Web page revision data
——

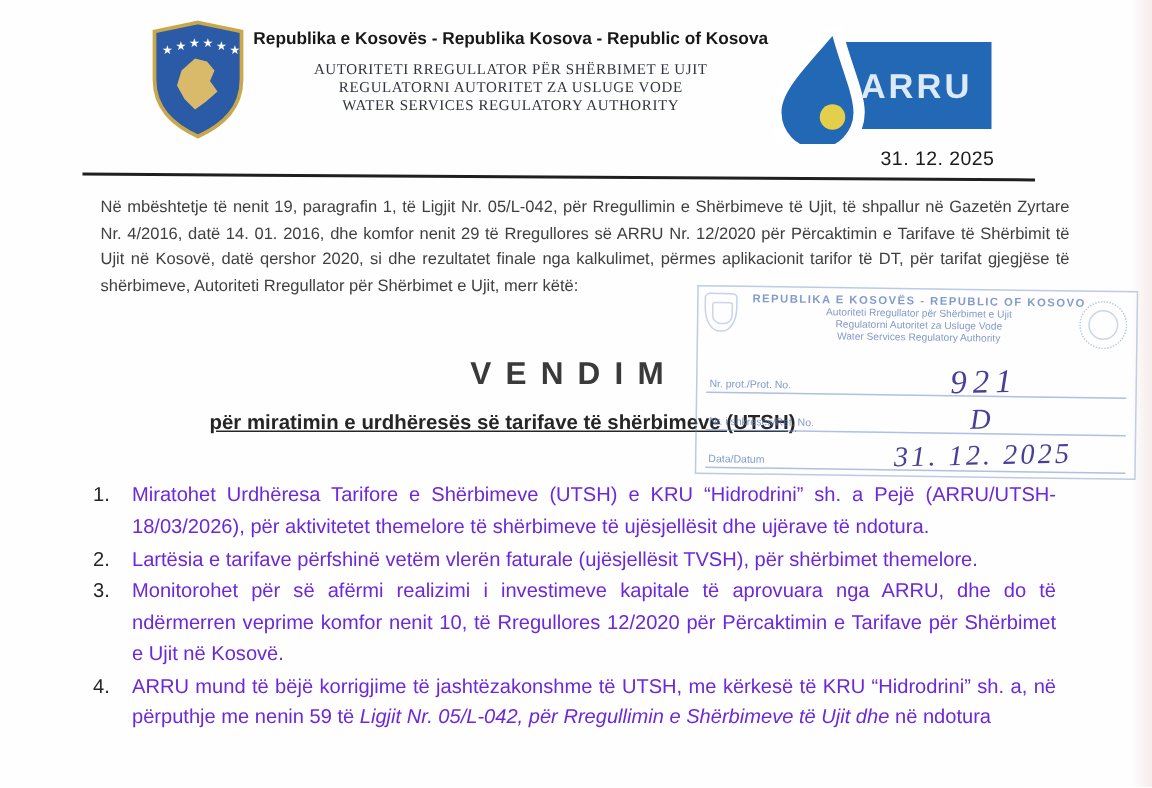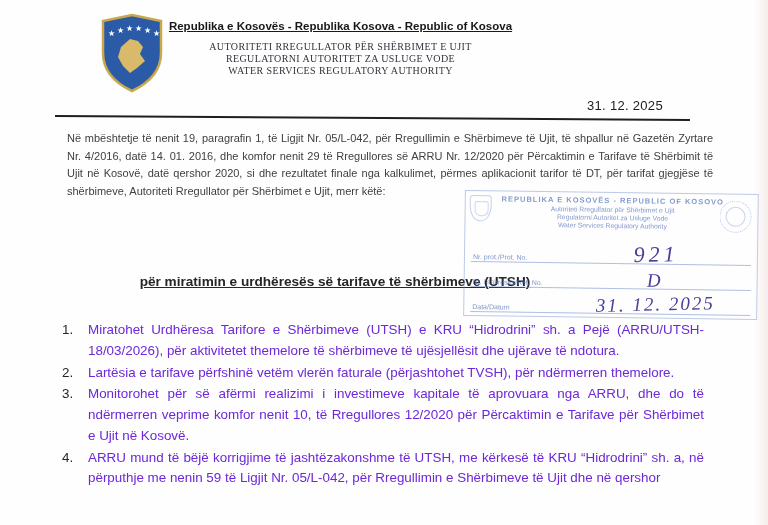--- a/index.html
+++ b/index.html
@@ -20,7 +20,7 @@
   
   .emblem { position:absolute; left:99px; top:13px; width:66px; height:82px; }
   .hdr-text { position:absolute; left:168px; top:20px; width:345px; text-align:center; }
-  .republic-line { font-size:11.5px; font-weight:bold; color:#181818; white-space:nowrap;text-decoration:underline; }
+  .republic-line { font-size:11.5px; font-weight:bold; color:#181818; white-space:nowrap; }
   .authority { font-family:"Liberation Serif", serif; font-size:10px; color:#30343c;
                letter-spacing:0.4px; margin-top:3px; line-height:1.22; }
   .authority div { white-space:nowrap; }

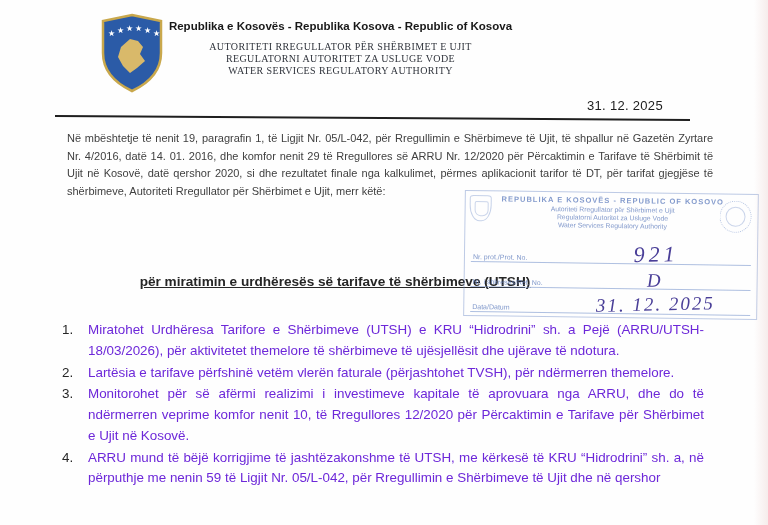--- a/index.html
+++ b/index.html
@@ -108,6 +108,15 @@
     </div>
   </div>
 
+  <div class="logo">
+    <svg width="160" height="78" viewBox="0 0 160 78" xmlns="http://www.w3.org/2000/svg">
+      <rect x="50" y="10" width="106" height="58" fill="#2368b5"></rect>
+      <path d="M52 2 C30 26 13 42 13 57 a27 27 0 0 0 54 0 C67 44 58 26 52 2 Z" fill="#ffffff" stroke="#ffffff" stroke-width="9" stroke-linejoin="round"></path>
+      <path d="M50 6 C31 28 16 43 16 57 a24 24 0 0 0 48 0 C64 45 56 28 50 6 Z" fill="#2368b5"></path>
+      <circle cx="50" cy="60" r="8.5" fill="#e3cf4a"></circle>
+      <text x="106" y="47" text-anchor="middle" fill="#dce9f7" font-family="Liberation Sans, sans-serif" font-size="23" font-weight="bold" letter-spacing="2">ARRU</text>
+    </svg>
+  </div>
 
   <div class="hdr-date">31. 12. 2025</div>
   <div class="hdr-rule"></div>

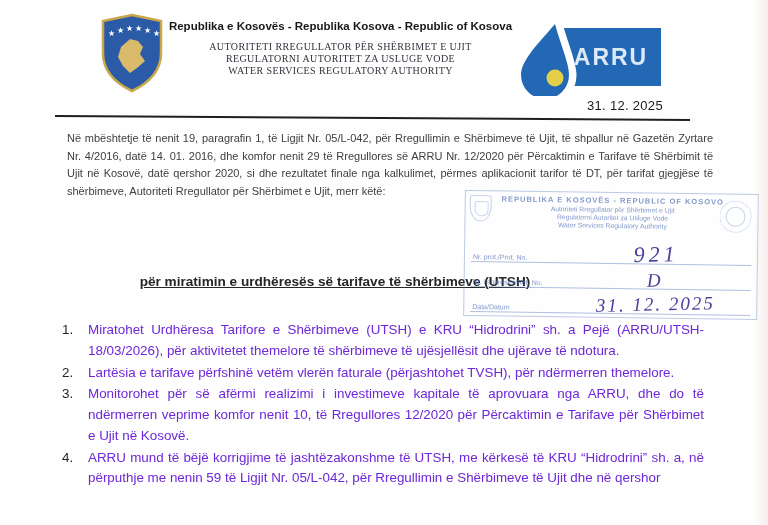--- a/index.html
+++ b/index.html
@@ -123,6 +123,7 @@
 
   <div class="intro">Në mbështetje të nenit 19, paragrafin 1, të Ligjit Nr. 05/L-042, për Rregullimin e Shërbimeve të Ujit, të shpallur në Gazetën Zyrtare Nr. 4/2016, datë 14. 01. 2016, dhe komfor nenit 29 të Rregullores së ARRU Nr. 12/2020 për Përcaktimin e Tarifave të Shërbimit të Ujit në Kosovë, datë qershor 2020, si dhe rezultatet finale nga kalkulimet, përmes aplikacionit tarifor të DT, për tarifat gjegjëse të shërbimeve, Autoriteti Rregullator për Shërbimet e Ujit, merr këtë:</div>
 
+  <div class="decision-title">VENDIM</div>
   <div class="decision-subtitle">për miratimin e urdhëresës së tarifave të shërbimeve (UTSH)</div>
 
   <div class="list">

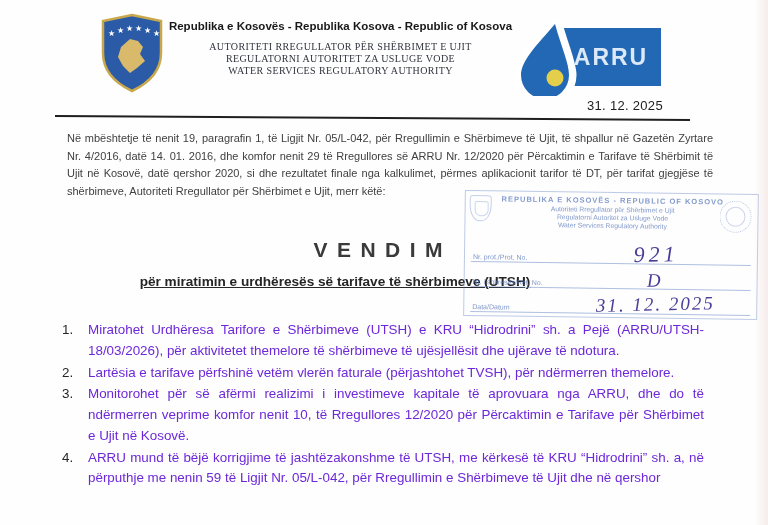--- a/index.html
+++ b/index.html
@@ -133,7 +133,7 @@
     </div>
     <div class="list-row">
       <span class="list-num">2.</span>
-      <span class="list-text">Lartësia e tarifave përfshinë vetëm vlerën faturale (përjashtohet TVSH), për ndërmerren themelore.</span>
+      <span class="list-text">Lartësia e tarifave përfshinë vetëm vlerën faturale (ujësjellësit TVSH), për shërbimet themelore.</span>
     </div>
     <div class="list-row">
       <span class="list-num">3.</span>

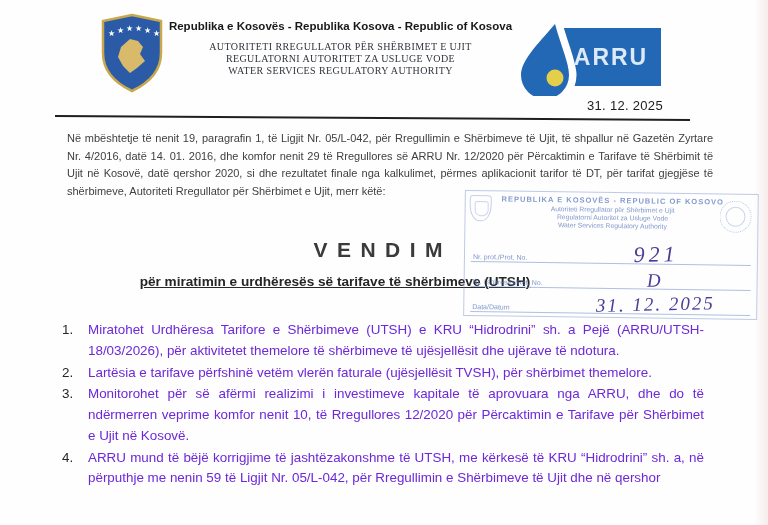--- a/index.html
+++ b/index.html
@@ -48,7 +48,7 @@
   .list-row { display:flex; margin-bottom:1px; }
   .list-num { width:26px; flex:0 0 26px; font-size:13.4px; color:#262626; line-height:1.55; }
   .list-text { flex:1; font-size:13.4px; line-height:1.55; text-align:justify; color:#6d28d9; }
-  .ital { }
+  .ital { font-style:italic; }
 
   
   .stamp { position:absolute; left:464px; top:192px; width:294px; height:126px;

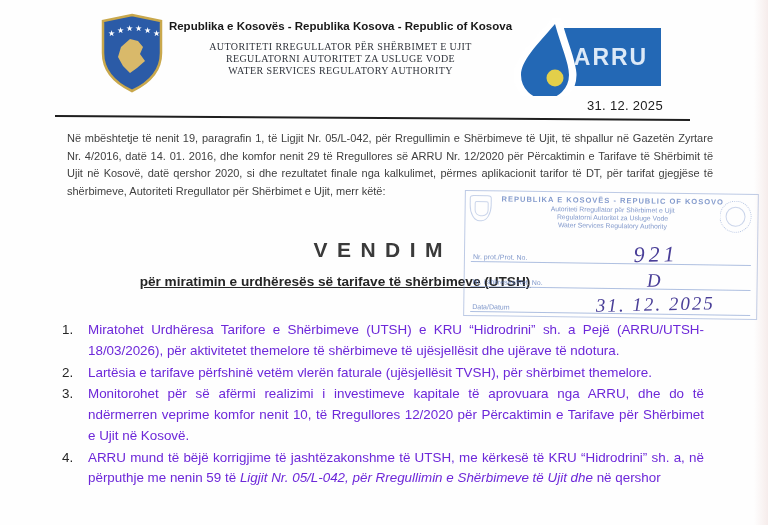--- a/index.html
+++ b/index.html
@@ -141,7 +141,7 @@
     </div>
     <div class="list-row">
       <span class="list-num">4.</span>
-      <span class="list-text"><span>ARRU mund të bëjë korrigjime të jashtëzakonshme të UTSH, me kërkesë të KRU “Hidrodrini” sh. a, në përputhje me nenin 59 të </span><span class="ital">Ligjit Nr. 05/L-042, për Rregullimin e Shërbimeve të Ujit dhe</span><span> në qershor</span></span>
+      <span class="list-text"><span>ARRU mund të bëjë korrigjime të jashtëzakonshme të UTSH, me kërkesë të KRU “Hidrodrini” sh. a, në përputhje me nenin 59 të </span><span class="ital">Ligjit Nr. 05/L-042, për Rregullimin e Shërbimeve të Ujit dhe</span><span> në ndotura</span></span>
     </div>
   </div>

——

Pick out the lines above containing the word "përfshinë", then copy them.

-      <span class="list-text">Lartësia e tarifave përfshinë vetëm vlerën faturale (përjashtohet TVSH), për ndërmerren themelore.</span>
+      <span class="list-text">Lartësia e tarifave përfshinë vetëm vlerën faturale (ujësjellësit TVSH), për shërbimet themelore.</span>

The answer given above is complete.